«È il risultato di una vertenza lunga, difficile e mai lasciata indietro. Un accordo che arriva dopo mesi di confronto e grazie alla determinazione dei lavoratori e all’azione sindacale messa in campo da UILTrasporti insieme alla FIT-CGIL, culminata in due giornate di sciopero che hanno consentito di imprimere una svolta decisiva alla trattativa».
Lo affermano Antonino Di Mento, Segretario Generale UILTrasporti Messina, e Mario Quartarone, Segretario Provinciale Marittimi UILTrasporti, commentando la sottoscrizione del rinnovo del contratto integrativo aziendale di secondo livello di Blu Jet.
«Fin dall’apertura della vertenza abbiamo sostenuto con determinazione le rivendicazioni dei lavoratori, chiedendo un concreto riconoscimento economico e normativo per il personale marittimo e di terra che ogni giorno garantisce un servizio essenziale nei collegamenti veloci dello Stretto di Messina. Quando il confronto non registrava i necessari passi avanti, abbiamo scelto, insieme alla FIT-CGIL, la strada della mobilitazione. Due scioperi che hanno visto una significativa partecipazione e che hanno dimostrato la compattezza dei lavoratori e la fondatezza delle richieste avanzate».
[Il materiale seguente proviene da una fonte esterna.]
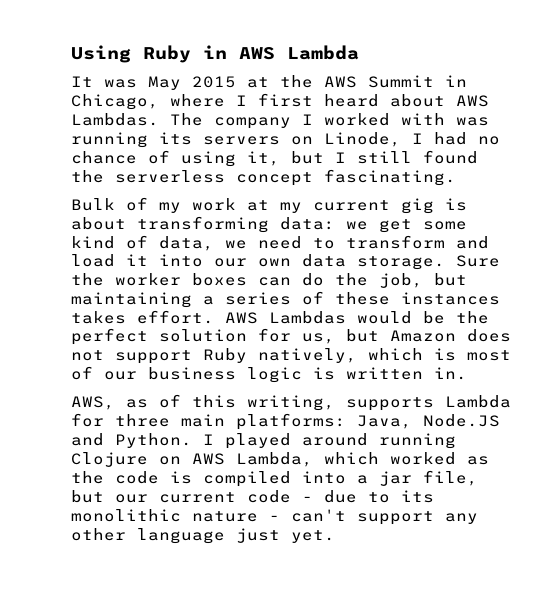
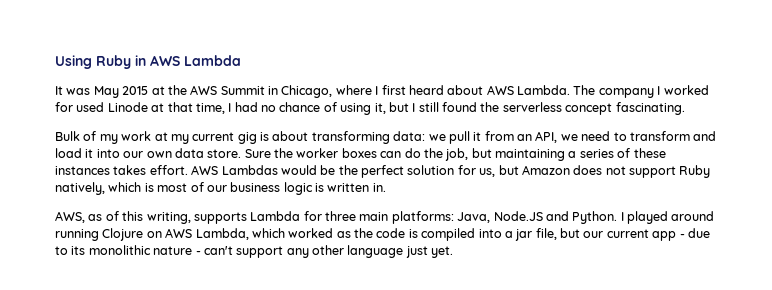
[71,113,159,126] Lambdas. -> [517,85,570,95] Lambda.
[401,113,489,126] [71,132,401,148] with was running its servers on Linode, -> [55,102,225,114] for used Linode at that time,
[379,219,467,233] [71,235,214,251] get some kind of data, -> [448,131,558,144] pull it from an API,
[357,256,445,270] storage. -> [207,149,242,158] store.
[247,490,291,503] code -> [652,231,677,241] app

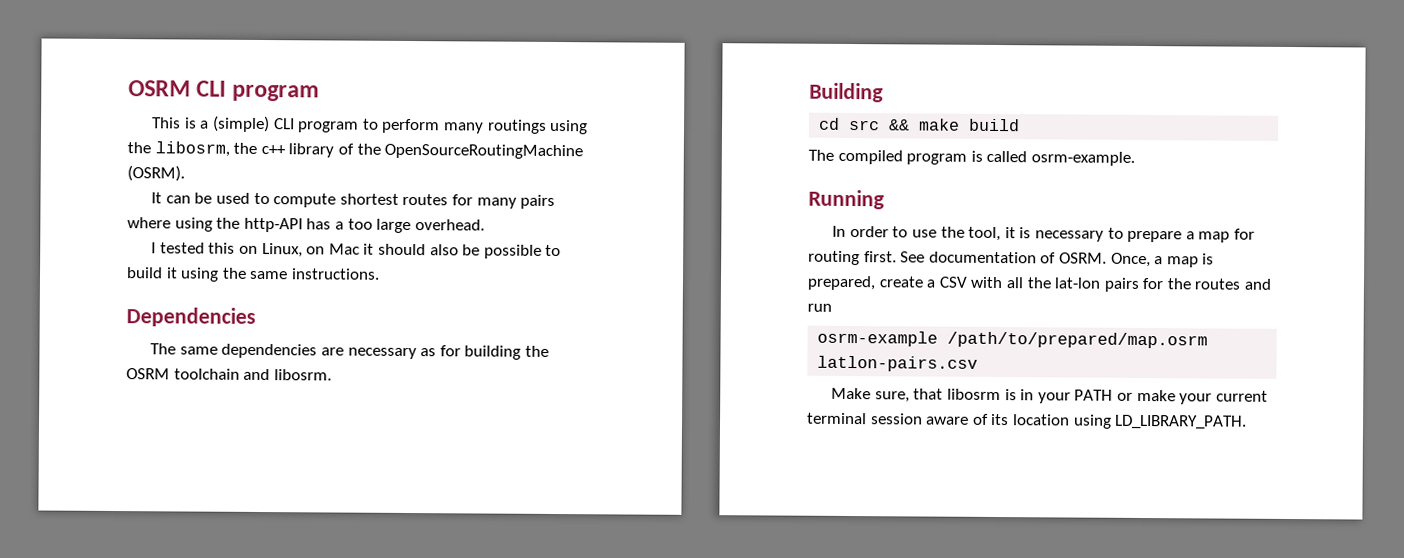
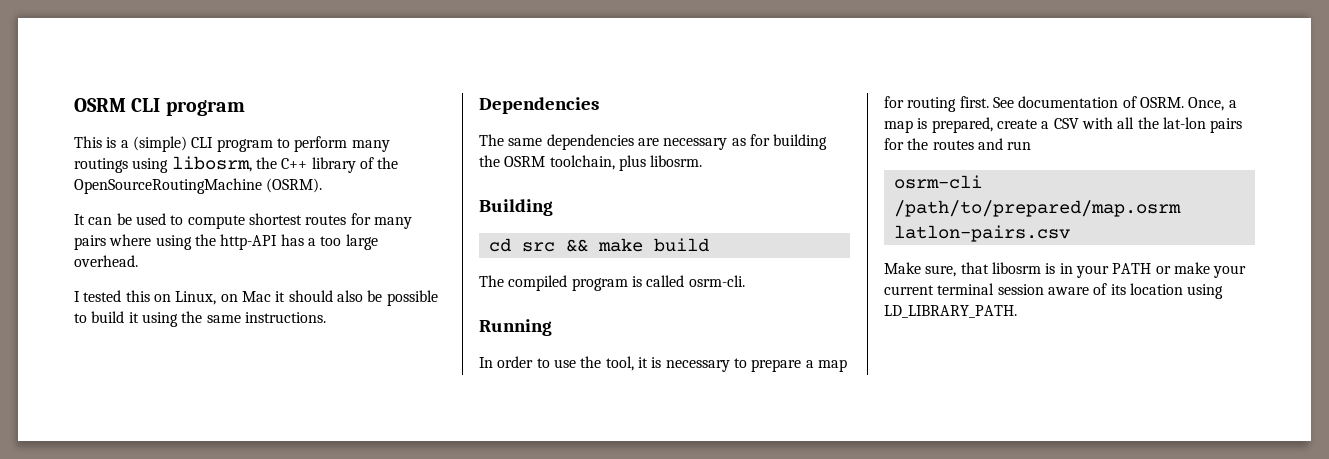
[127,142,151,154] the -> (169, 165) none
[260,144,286,155] c++ -> [281,158,308,169] C++
[173,368,271,381] toolchain and -> [549,155,646,171] toolchain, plus
[1030,151,1135,166] osrm-example. -> [688,275,745,287] osrm-cli.
[817,330,939,347] osrm-example -> [893,175,982,189] osrm-cli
L’accordo raggiunto introduce importanti miglioramenti: l’istituzione dell’indennità di navigazione di 8 euro giornalieri dal 1° agosto 2026, destinata a salire a 10 euro dal giugno 2027; l’incremento del Premio di Risultato fino a 3.000 euro annui, con un aumento del 25%; un anticipo mensile di 187,50 euro, da conguagliare sulla base degli indicatori condivisi di presenza, puntualità e redditività; e il raddoppio del welfare aziendale, che passa da 250 a 500 euro annui.
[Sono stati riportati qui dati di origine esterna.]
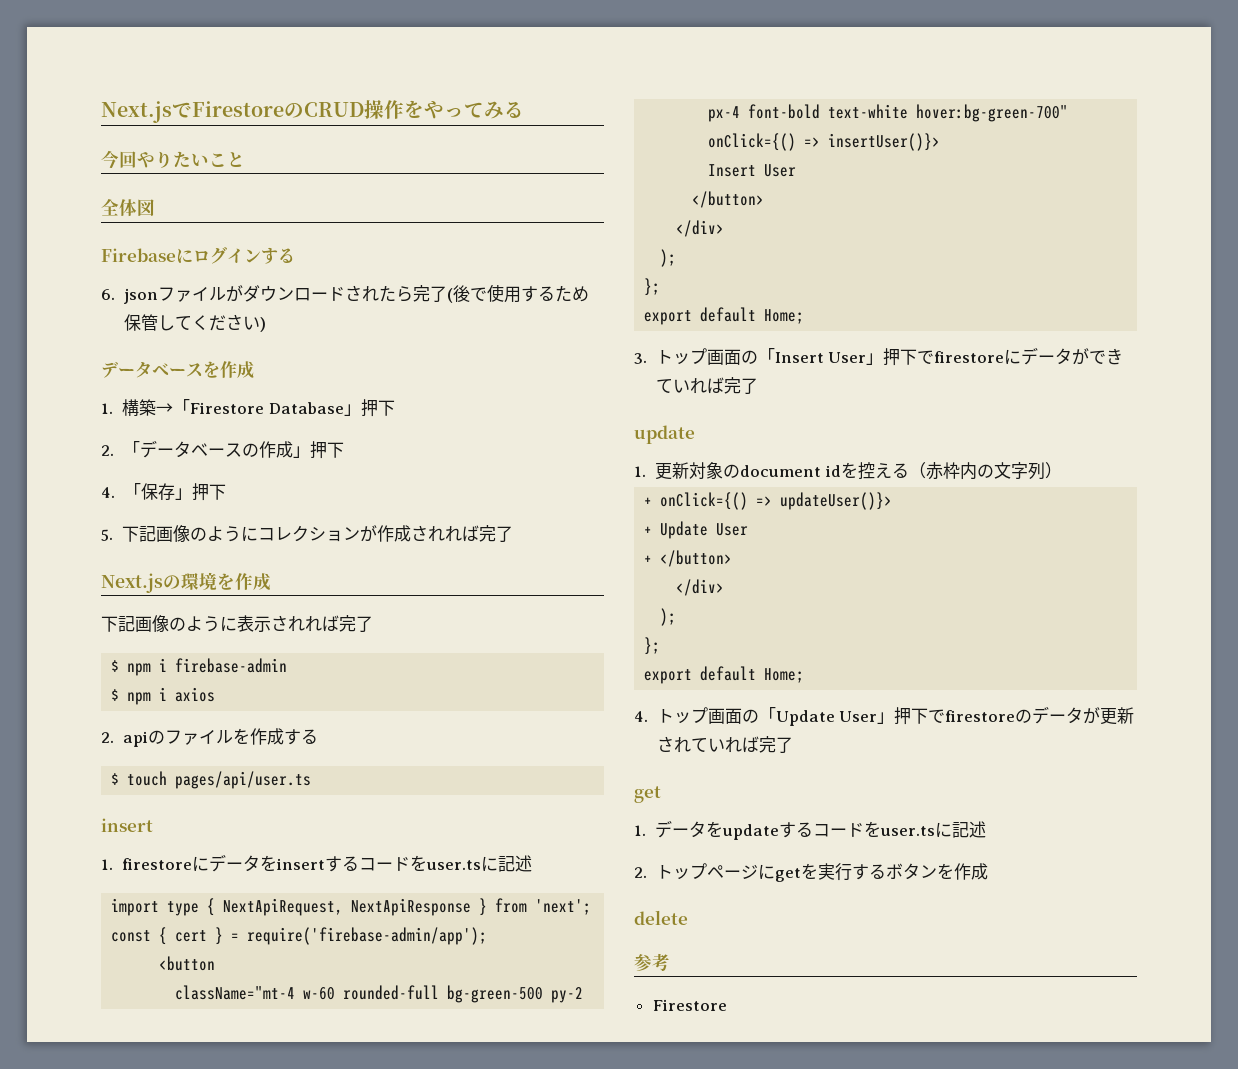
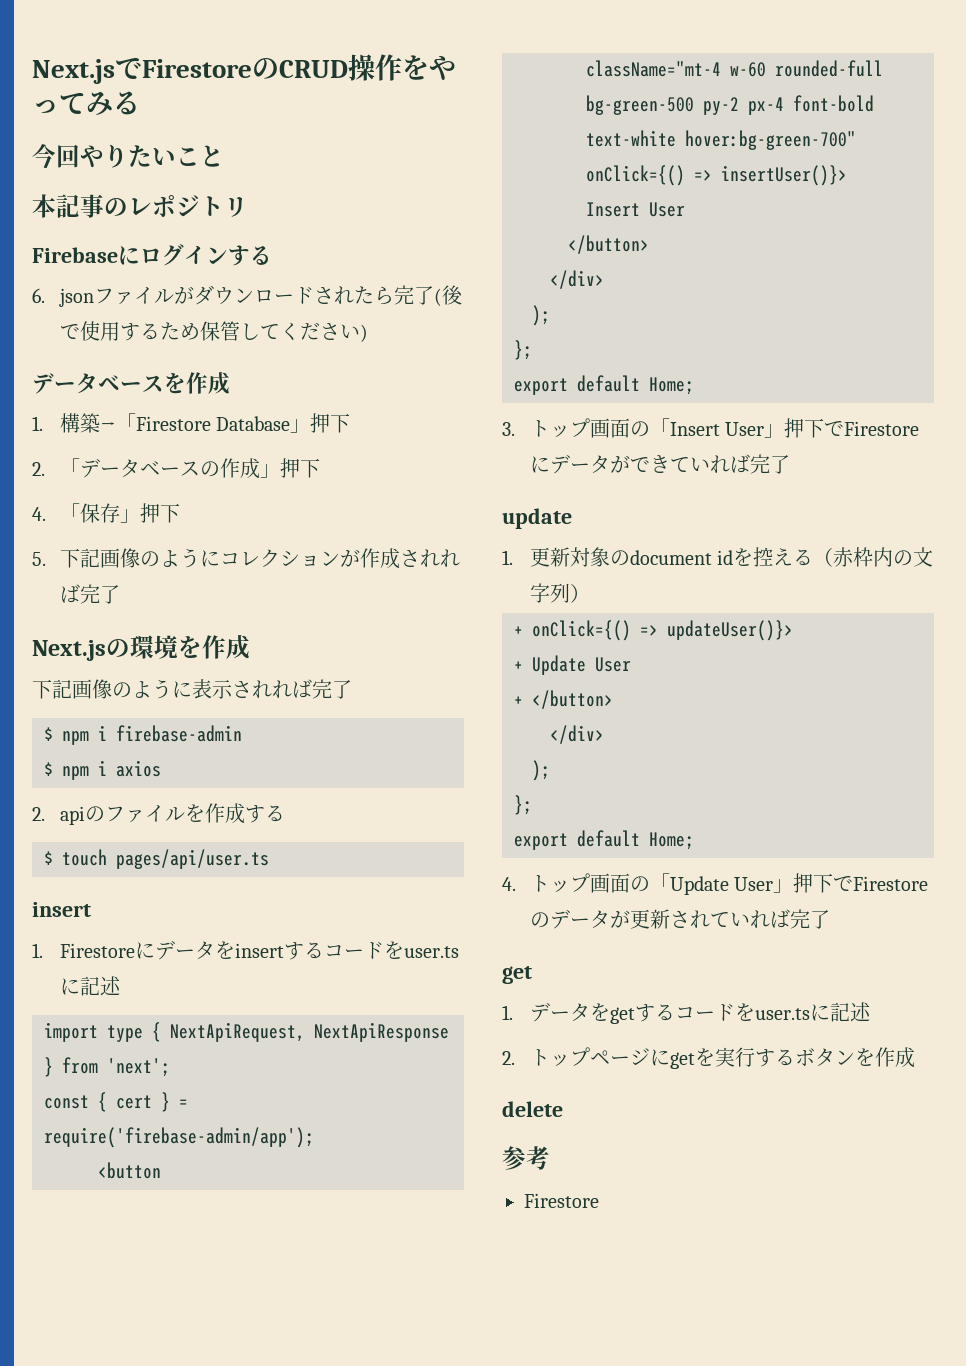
[101,199,155,217] 全体図 -> [32,194,248,218] 本記事のレポジトリ
[122,858,193,870] firestore -> [60,943,136,958] Firestore
[934,351,1005,363] firestore -> [844,421,920,436] Firestore
[945,710,1016,722] firestore -> [853,876,929,891] Firestore
[722,824,780,840] update -> [610,1007,636,1024] get

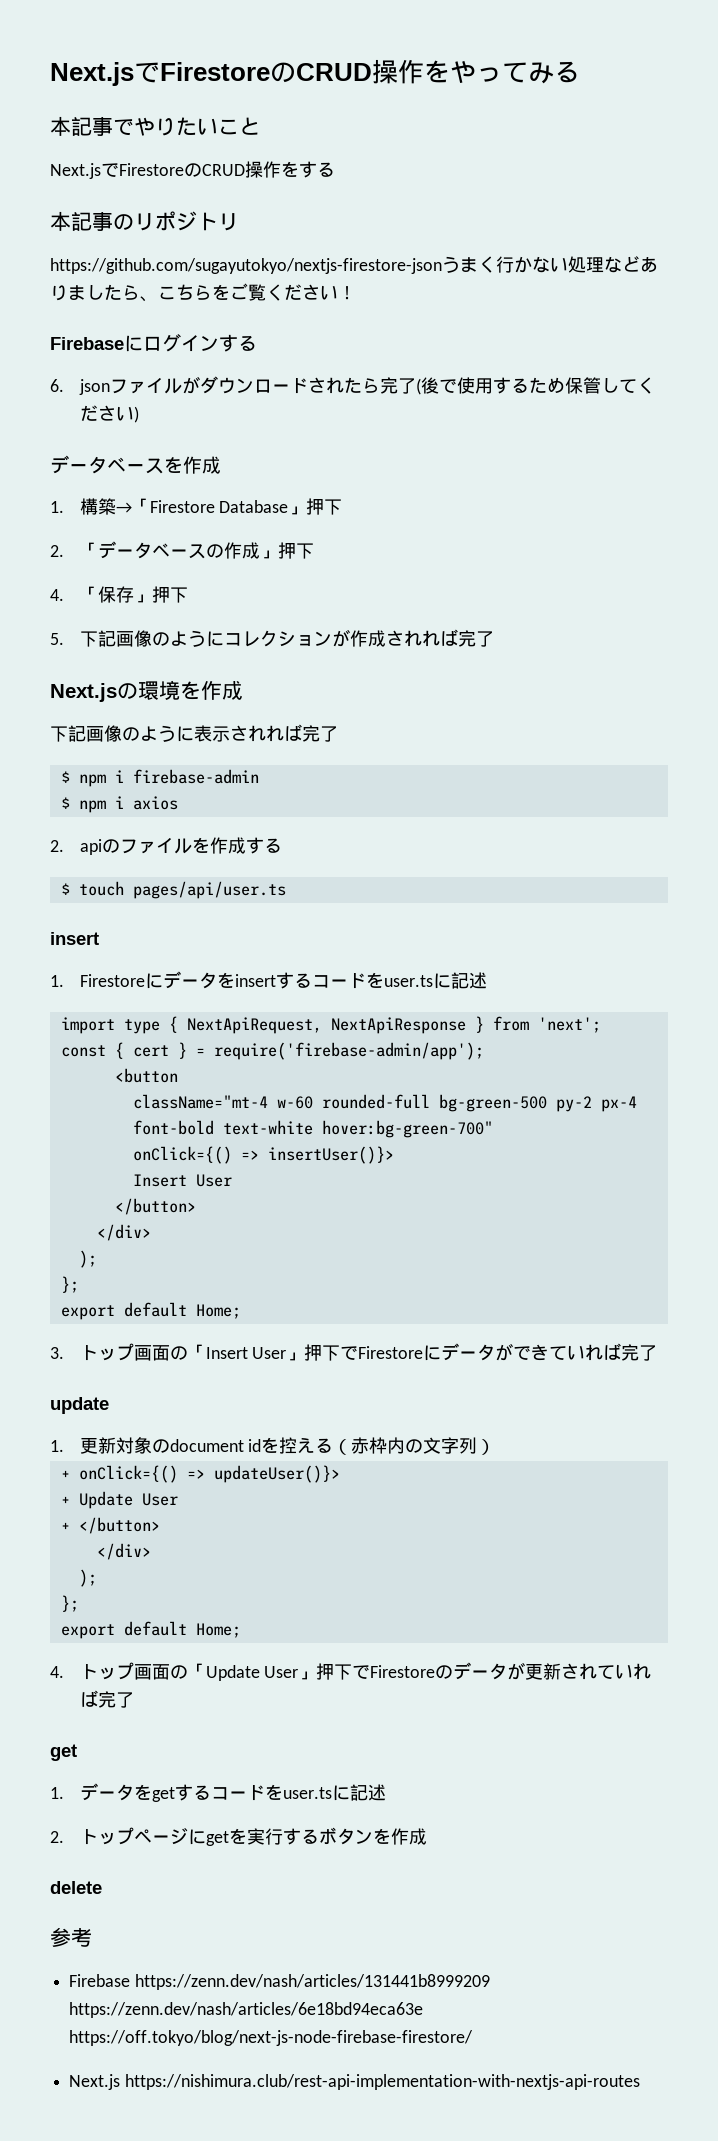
[32,144,80,169] 今回 -> [50,116,134,136] 本記事で
(224, 156) none -> [50,161,335,179] // Next.jsでFirestoreのCRUD操作をする
[128,198,152,215] レ -> [134,213,155,231] リ
(248, 207) none -> [50,256,658,274] [50,283,356,302] // https://github.com/sugayutokyo/nextjs-firestore-jsonうまく行かない処理などありましたら、こちらをご覧ください！
[524,1193,599,1208] Firestore -> [69,1974,490,1990] [69,2002,424,2018] [69,2030,474,2046] [69,2074,640,2090] Firebase https://zenn.dev/nash/articles/131441b8999209 https://zenn.dev/nash/articles/6e18bd94eca63e https://off.tokyo/blog/next-js-node-firebase-firestore/ // Next.js https://nishimura.club/rest-api-implementation-with-nextjs-api-routes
«Non si tratta di concessioni, ma di diritti conquistati attraverso una vertenza seria, sostenuta dalla partecipazione dei lavoratori e da un’azione sindacale coerente. Questo rinnovo rappresenta un passo in avanti nella valorizzazione del personale di Blu Jet e conferma che la determinazione, l’unità e la mobilitazione sono strumenti fondamentali per ottenere risultati concreti».
«Il nostro ringraziamento – concludono Di Mento e Quartarone – va alle lavoratrici e ai lavoratori che hanno creduto nella vertenza, hanno sostenuto le iniziative di sciopero e non hanno mai fatto mancare il proprio supporto. È soprattutto grazie a loro se oggi possiamo parlare di un contratto migliore, con maggiori tutele, più salario e un riconoscimento concreto della professionalità di chi opera quotidianamente sullo Stretto di Messina. Da domani continueremo a vigilare sull’applicazione dell’accordo e a lavorare per conseguire nuovi obiettivi a tutela del lavoro e della sicurezza».